Repeat word for word, please, only the lines from the one that includes "Individual, 2009: 9204 -> none" through the final line of the data.

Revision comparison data
Segment Open

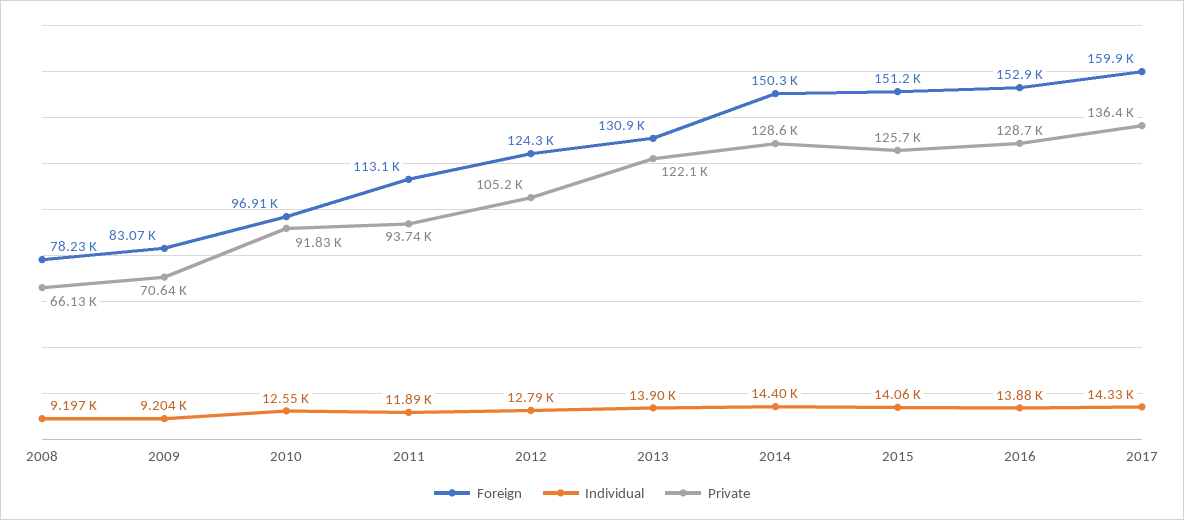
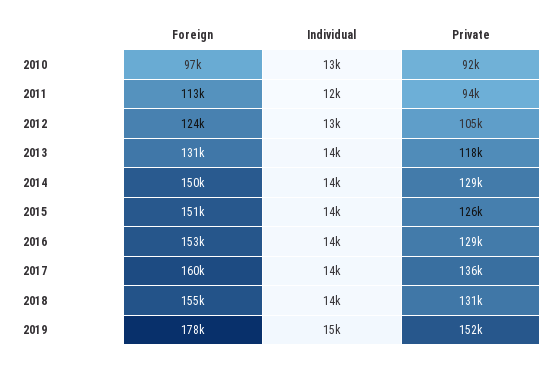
Foreign, 2008: 78230 -> none
Individual, 2008: 9197 -> none
Private, 2008: 66130 -> none
Foreign, 2009: 83070 -> none
Individual, 2009: 9204 -> none
Private, 2009: 70640 -> none
Private, 2013: 122100 -> 118000
Foreign, 2018: none -> 155000
Individual, 2018: none -> 14000
Private, 2018: none -> 131000
Foreign, 2019: none -> 178000
Individual, 2019: none -> 15000
Private, 2019: none -> 152000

Segment Closed

▶ [Result for this task]:
Individual, 2009: 9204 -> none
Private, 2009: 70640 -> none
Private, 2013: 122100 -> 118000
Foreign, 2018: none -> 155000
Individual, 2018: none -> 14000
Private, 2018: none -> 131000
Foreign, 2019: none -> 178000
Individual, 2019: none -> 15000
Private, 2019: none -> 152000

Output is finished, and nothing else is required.